### Your objective
Copy each line below as written, but skip the pictures.

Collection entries

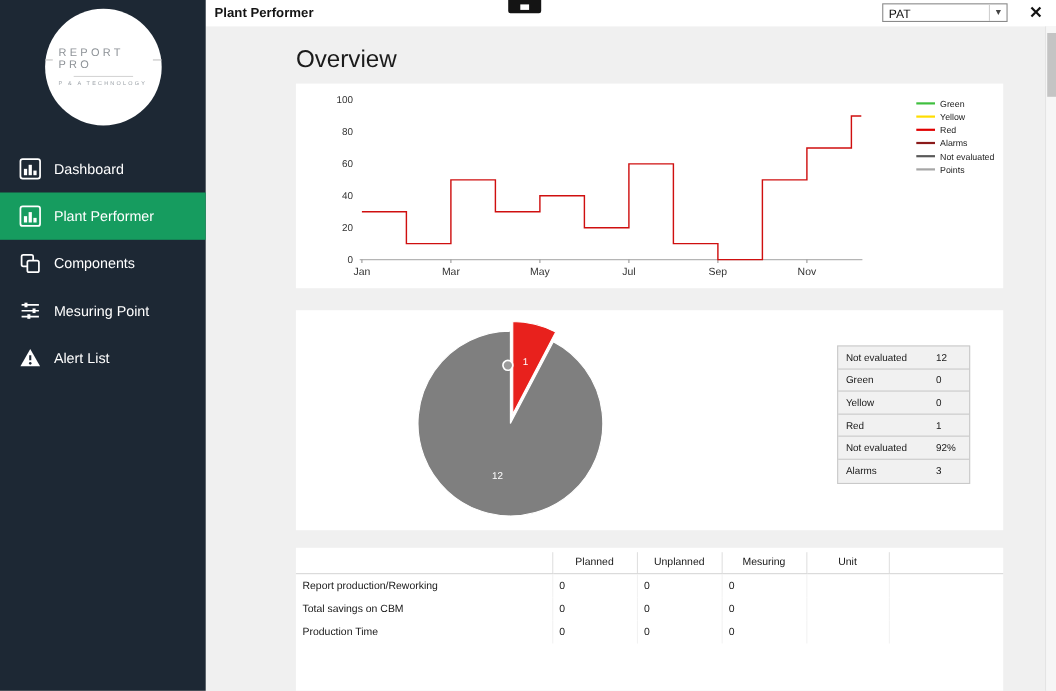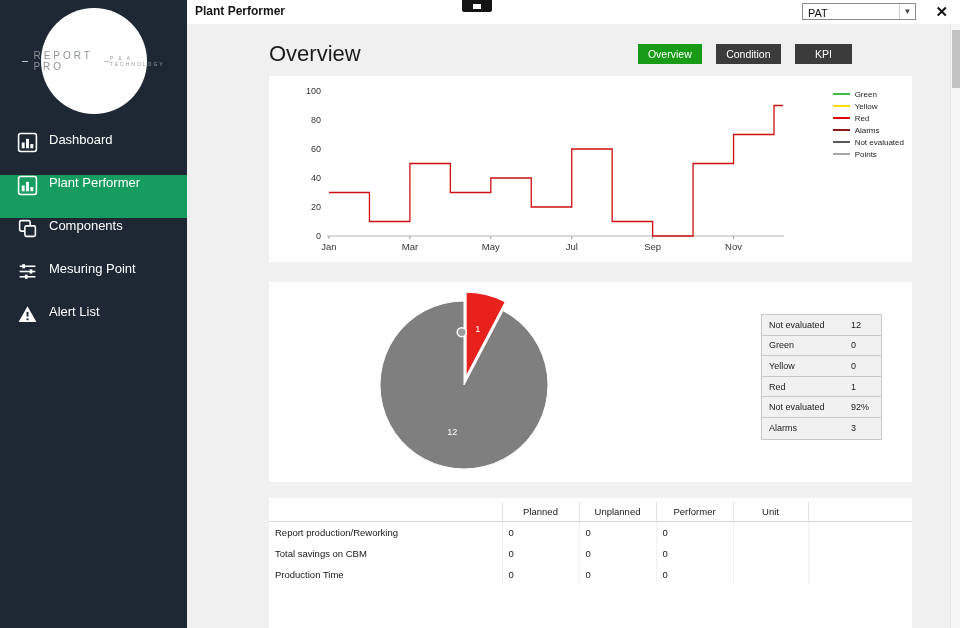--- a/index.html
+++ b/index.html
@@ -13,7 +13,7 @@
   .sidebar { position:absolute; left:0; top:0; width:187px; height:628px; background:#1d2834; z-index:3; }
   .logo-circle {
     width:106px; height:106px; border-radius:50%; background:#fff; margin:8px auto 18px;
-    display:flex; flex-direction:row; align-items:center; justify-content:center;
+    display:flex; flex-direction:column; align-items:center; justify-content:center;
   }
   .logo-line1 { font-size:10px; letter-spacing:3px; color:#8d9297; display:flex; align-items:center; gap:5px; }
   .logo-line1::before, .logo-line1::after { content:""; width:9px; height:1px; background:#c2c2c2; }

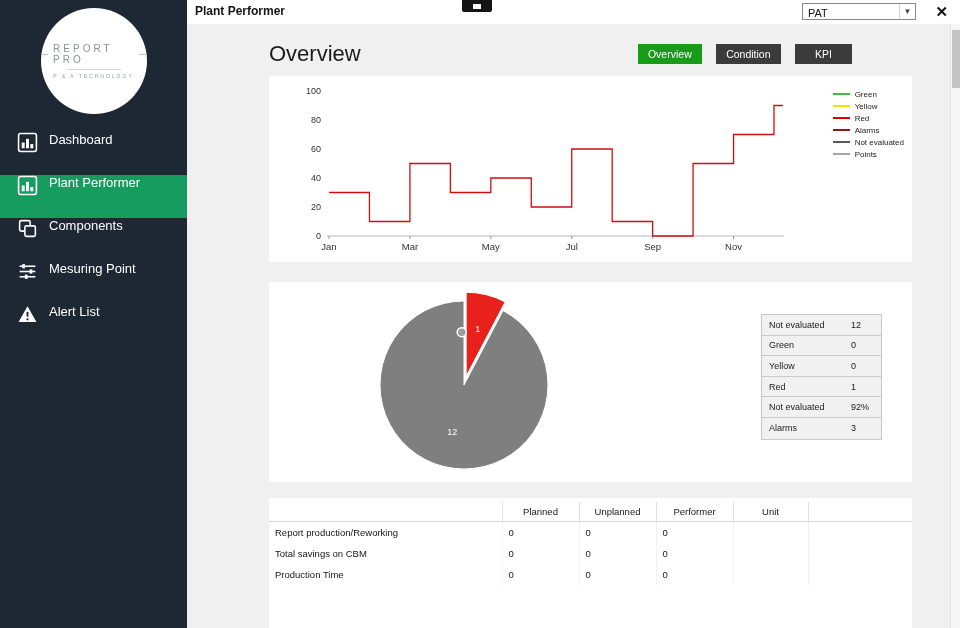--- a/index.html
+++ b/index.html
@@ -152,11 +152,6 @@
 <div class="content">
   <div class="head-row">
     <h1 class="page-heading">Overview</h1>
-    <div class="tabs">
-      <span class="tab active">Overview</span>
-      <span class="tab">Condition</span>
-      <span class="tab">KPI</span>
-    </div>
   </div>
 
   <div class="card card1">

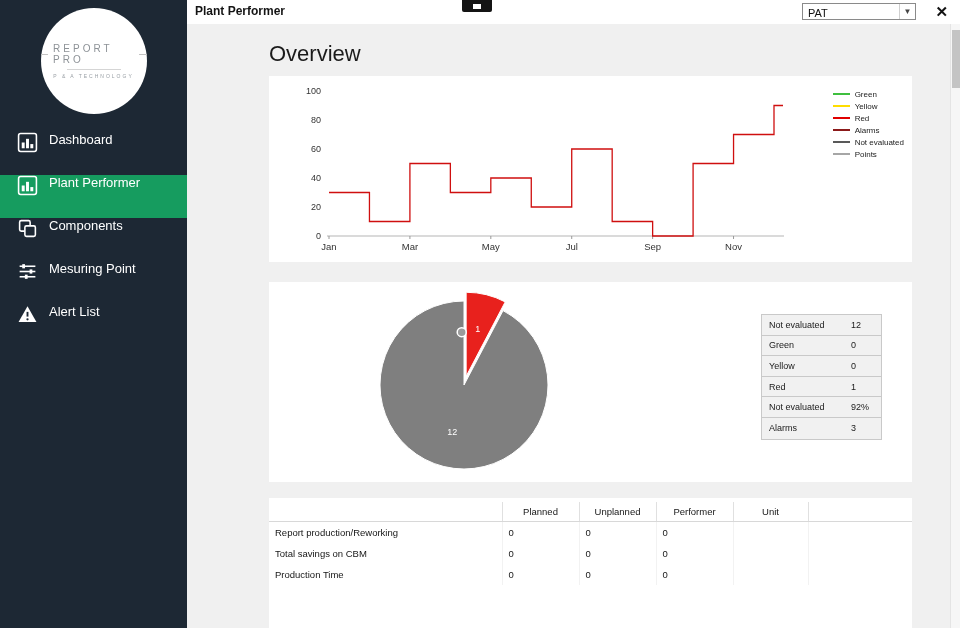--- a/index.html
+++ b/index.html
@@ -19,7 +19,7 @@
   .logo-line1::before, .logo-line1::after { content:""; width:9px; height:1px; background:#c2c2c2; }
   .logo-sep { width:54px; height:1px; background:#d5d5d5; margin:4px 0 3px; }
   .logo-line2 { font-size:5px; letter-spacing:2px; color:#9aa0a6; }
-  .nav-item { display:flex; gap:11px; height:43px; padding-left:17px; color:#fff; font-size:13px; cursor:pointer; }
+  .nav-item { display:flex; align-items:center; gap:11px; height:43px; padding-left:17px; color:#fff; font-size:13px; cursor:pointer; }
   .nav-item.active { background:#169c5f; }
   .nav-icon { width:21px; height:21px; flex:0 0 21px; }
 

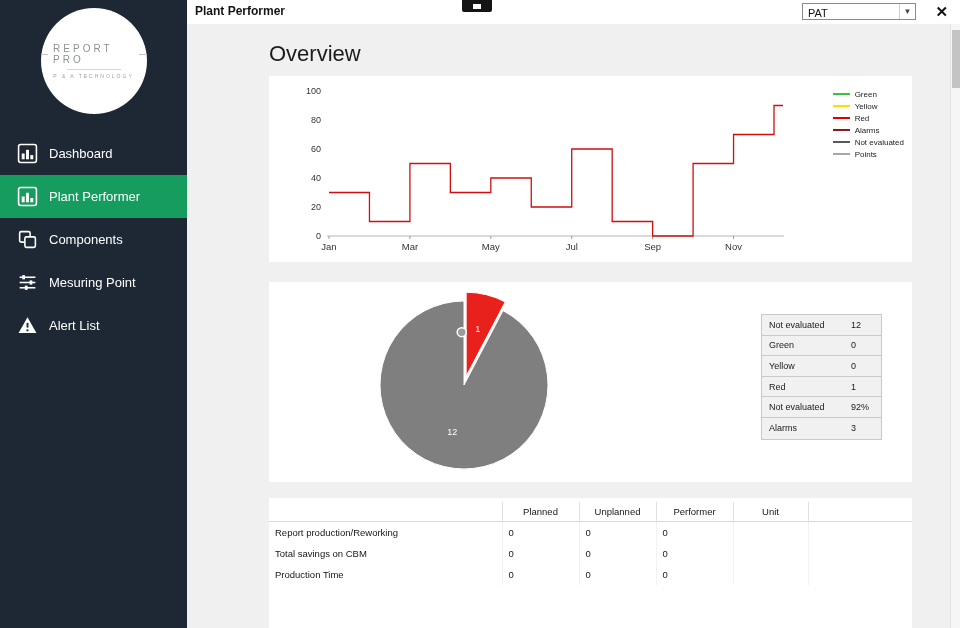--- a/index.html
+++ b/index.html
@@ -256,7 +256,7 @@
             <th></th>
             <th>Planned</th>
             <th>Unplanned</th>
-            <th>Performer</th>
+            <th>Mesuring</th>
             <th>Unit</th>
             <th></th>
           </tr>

### Output of the task
--- a/index.html
+++ b/index.html
@@ -13,7 +13,7 @@
   .sidebar { position:absolute; left:0; top:0; width:187px; height:628px; background:#1d2834; z-index:3; }
   .logo-circle {
     width:106px; height:106px; border-radius:50%; background:#fff; margin:8px auto 18px;
-    display:flex; flex-direction:row; align-items:center; justify-content:center;
+    display:flex; flex-direction:column; align-items:center; justify-content:center;
   }
   .logo-line1 { font-size:10px; letter-spacing:3px; color:#8d9297; display:flex; align-items:center; gap:5px; }
   .logo-line1::before, .logo-line1::after { content:""; width:9px; height:1px; background:#c2c2c2; }

--- a/index.html
+++ b/index.html
@@ -152,11 +152,6 @@
 <div class="content">
   <div class="head-row">
     <h1 class="page-heading">Overview</h1>
-    <div class="tabs">
-      <span class="tab active">Overview</span>
-      <span class="tab">Condition</span>
-      <span class="tab">KPI</span>
-    </div>
   </div>
 
   <div class="card card1">

--- a/index.html
+++ b/index.html
@@ -19,7 +19,7 @@
   .logo-line1::before, .logo-line1::after { content:""; width:9px; height:1px; background:#c2c2c2; }
   .logo-sep { width:54px; height:1px; background:#d5d5d5; margin:4px 0 3px; }
   .logo-line2 { font-size:5px; letter-spacing:2px; color:#9aa0a6; }
-  .nav-item { display:flex; gap:11px; height:43px; padding-left:17px; color:#fff; font-size:13px; cursor:pointer; }
+  .nav-item { display:flex; align-items:center; gap:11px; height:43px; padding-left:17px; color:#fff; font-size:13px; cursor:pointer; }
   .nav-item.active { background:#169c5f; }
   .nav-icon { width:21px; height:21px; flex:0 0 21px; }
 

--- a/index.html
+++ b/index.html
@@ -256,7 +256,7 @@
             <th></th>
             <th>Planned</th>
             <th>Unplanned</th>
-            <th>Performer</th>
+            <th>Mesuring</th>
             <th>Unit</th>
             <th></th>
           </tr>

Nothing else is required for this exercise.